Cannot update _security document using Cloudant python

[mikerhodes]

You cannot update a _security document using python-cloudant. If you run the following script:

from cloudant.account import Cloudant

client = Cloudant(USERNAME, PASSWORD, account=ACCOUNT_NAME)
client.connect()
session = client.session()
database = client[DATABASE_NAME]
security_document = database[DOC_NAME]
print "Got security_document: ", security_document

# Update the security_document with the API key permissions
security_document[u'cloudant'][u'bouninamendouldnimendepa'] = [u'_reader']

security_document.save()

client.disconnect()

You get a problem because _security documents do not have _rev fields (they are not versioned in the same way):

Traceback (most recent call last):
  File "main.py", line 23, in <module>
    security_document.save()
  File "/Users/mike/scratch/python-cloudant/issue-49/lib/python2.7/site-packages/cloudant/document.py", line 172, in save
    super(Document, self).__setitem__('_rev', data['rev'])
KeyError: 'rev'

I should've spotted this issue; it's probably an issue elsewhere too.

[alfinkel]

@mikerhodes we are not wrapping _security documents as Document for that very reason. For now we are using the share_database and unshare_database methods to manage permissions for users and API keys. So the _security document would be updated that way. I suppose that I see your point in that you want to be able to handle the _security document as a Document so we can let this issue track that enhancement. As for the "rev" finding it should not be an issue other than in this case but again the _security document was not meant to be wrapped as a Document when this library was initially written.

[alfinkel]

@mikerhodes - I spoke to @evansde77 about setting permissions and the sharing databases. I've summarized the major points of our conversation below:

• Using the _api/v2/db/$db/_security endpoint (as is used in the share_database method of this library) accomplishes two things when sharing a database.
  1. Sets permissions in the database _security document for the user being granted "shared" access.
  2. Adds the database to the list of shared databases for the user to that user's user document (done via wilson). Note: We believe this to be the case. I will confirm and make a note here if this is NOT the case.
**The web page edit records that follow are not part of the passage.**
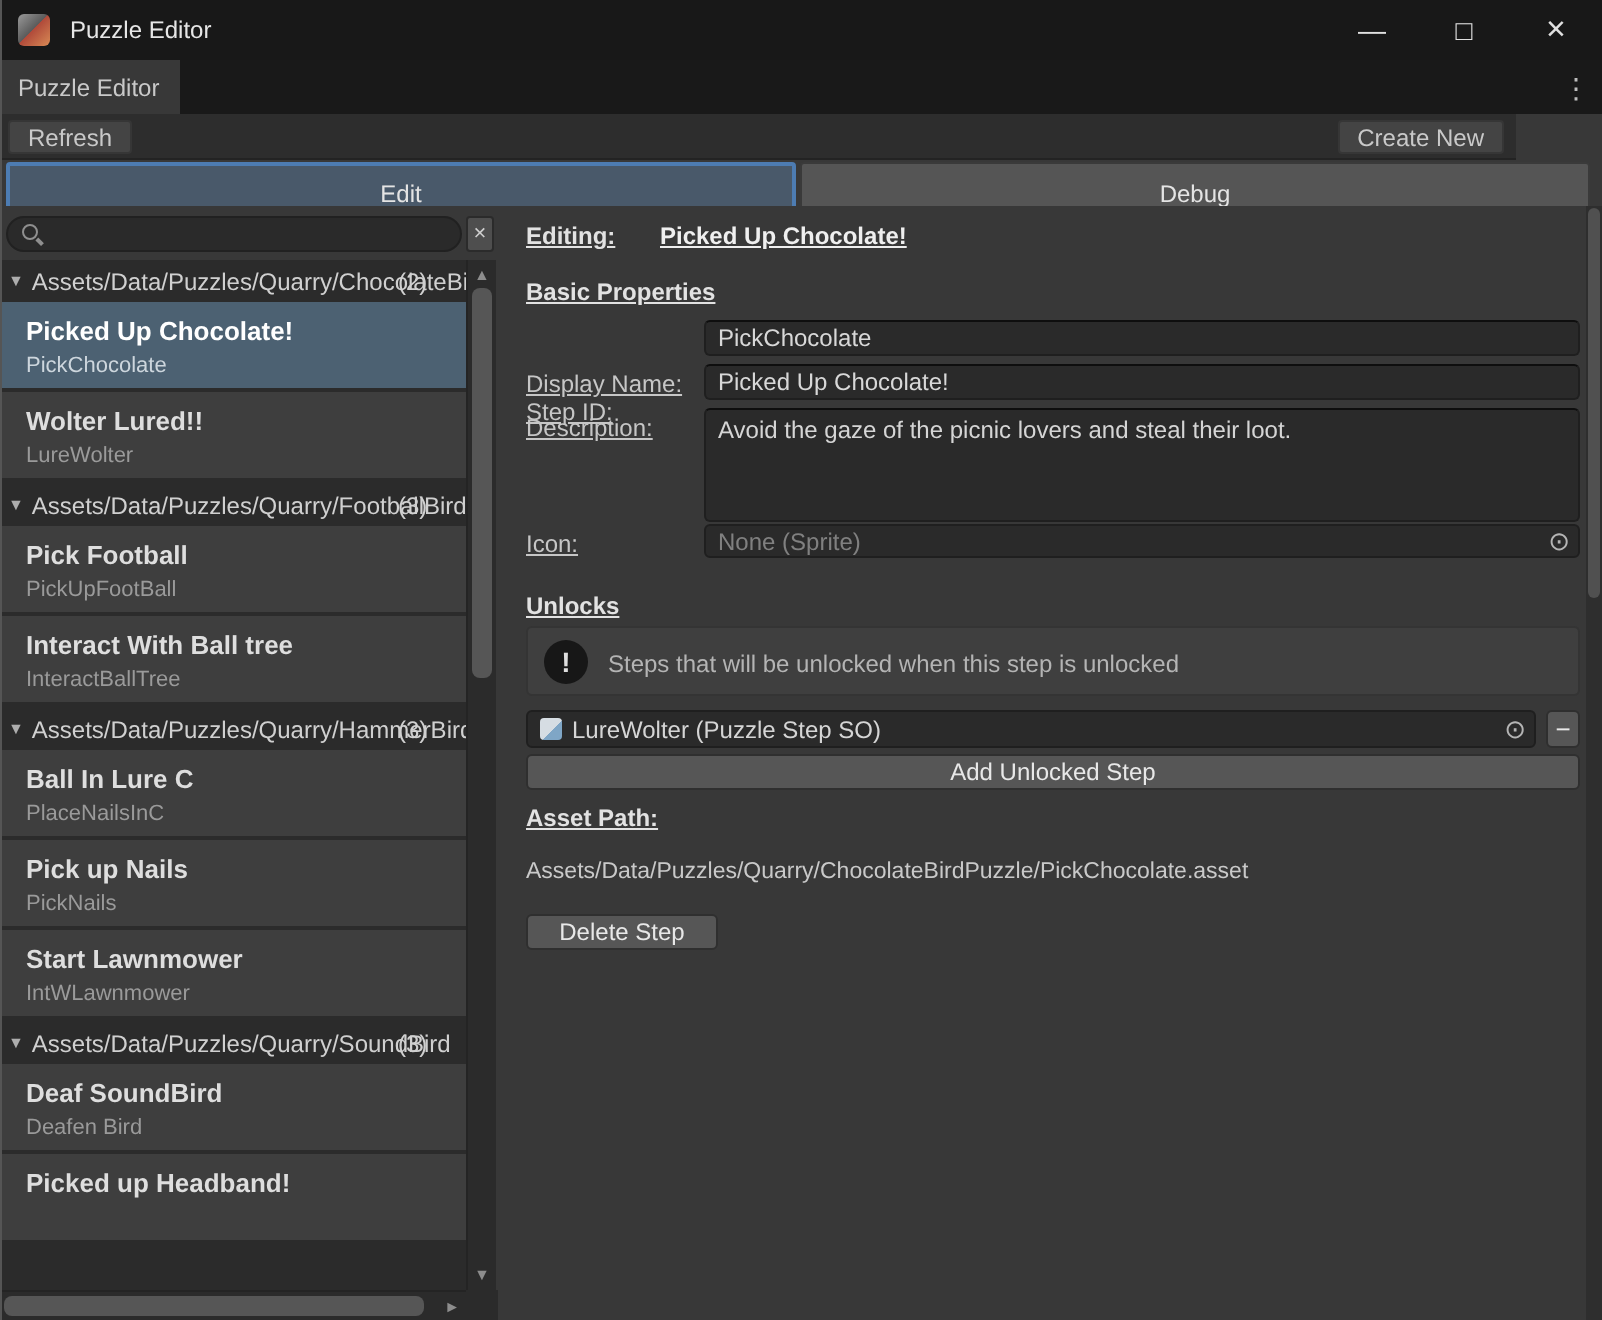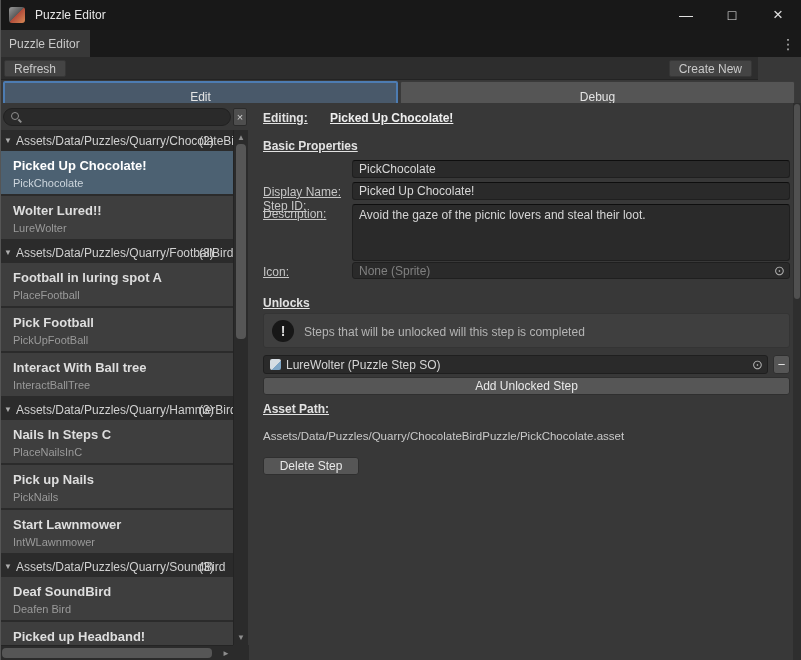--- a/index.html
+++ b/index.html
@@ -183,10 +183,6 @@
         <span class="group-count">(3)</span>
       </div>
       <div class="step-item">
-        <div class="step-title">Football in luring spot A</div>
-        <div class="step-sub">PlaceFootball</div>
-      </div>
-      <div class="step-item">
         <div class="step-title">Pick Football</div>
         <div class="step-sub">PickUpFootBall</div>
       </div>

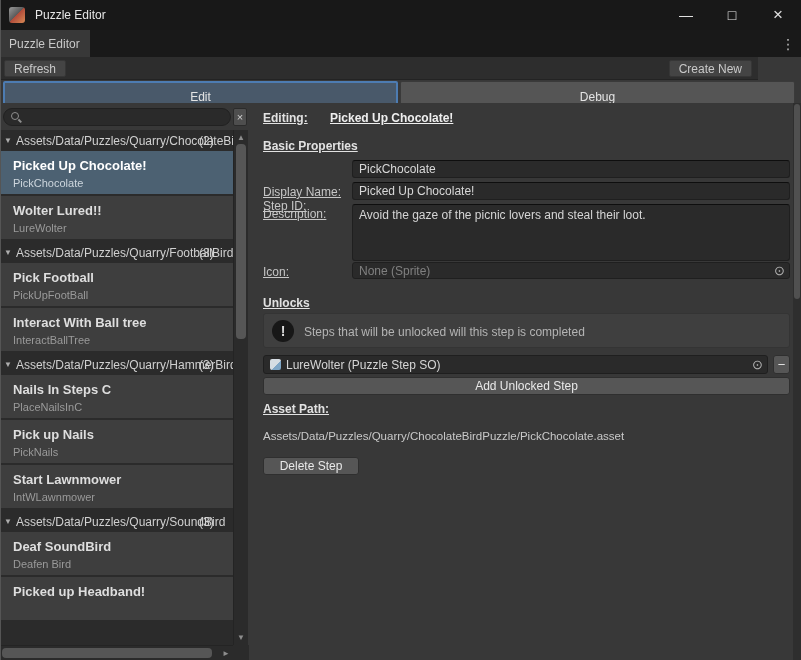--- a/index.html
+++ b/index.html
@@ -263,7 +263,7 @@
       <div class="help-circle">
           <span>!</span>
         </div>
-      <div class="help-text">Steps that will be unlocked will this step is completed</div>
+      <div class="help-text">Steps that will be unlocked when this step is unlocked</div>
     </div>
 
     <div class="obj-field unlock-entry">

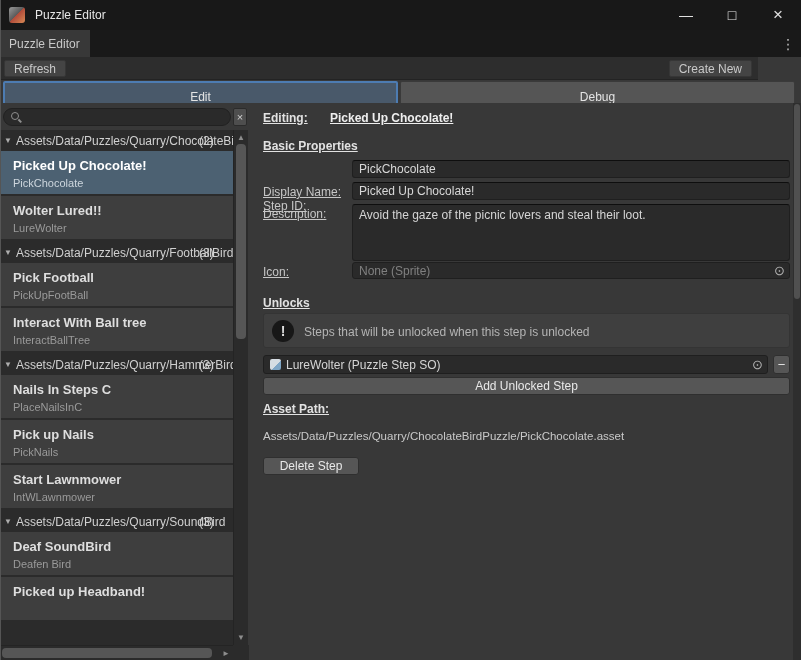--- a/index.html
+++ b/index.html
@@ -197,7 +197,7 @@
         <span class="group-count">(3)</span>
       </div>
       <div class="step-item">
-        <div class="step-title">Nails In Steps C</div>
+        <div class="step-title">Ball In Lure C</div>
         <div class="step-sub">PlaceNailsInC</div>
       </div>
       <div class="step-item">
Basically, this is how the user gets alerted to the fact that a database has been shared with them via the dashboard.
• Using the _security endpoint would only perform the setting of permissions in the _security document. This means a couple of things to us:
  1. We need to add an API that allows for the management of the _security document as already was pointed out in an earlier comment. But what has become more clear is that we need to be able to manage security for both CouchDB and Cloudant which we currently do not do at all for CouchDB in this library.
  2. While not ideal, the share_database method could possibly be used to set permissions for an API key since it would update the database security document, but it is unclear what would happen with the whole user document update piece. But since the API key is not technically a "user" then theoretically it should not be an issue. I will confirm that as well and make another note if necessary.
• The share_database method list of roles ('_reader', '_writer', '_admin') that can be set as part of the sharing process is not a complete list. The full list of roles needs to be added to that API to make it complete. Based on this, I think the best way to advise anyone interested in setting permissions on a database is to access the _security endpoint directly as is described in our endpoint access documentation for functionality that is still unavailable in this library.

[mikerhodes]

@alfinkel Seems clearer. For me, the naming of share/unshare is very use-case specific (to sharing databases) -- therefore editing the _security doc to add permissions is a separate thing.

[alfinkel]

I've opened #98 to split out the work involving the share_database missing roles. So this Issue is just for the direct management of the security document.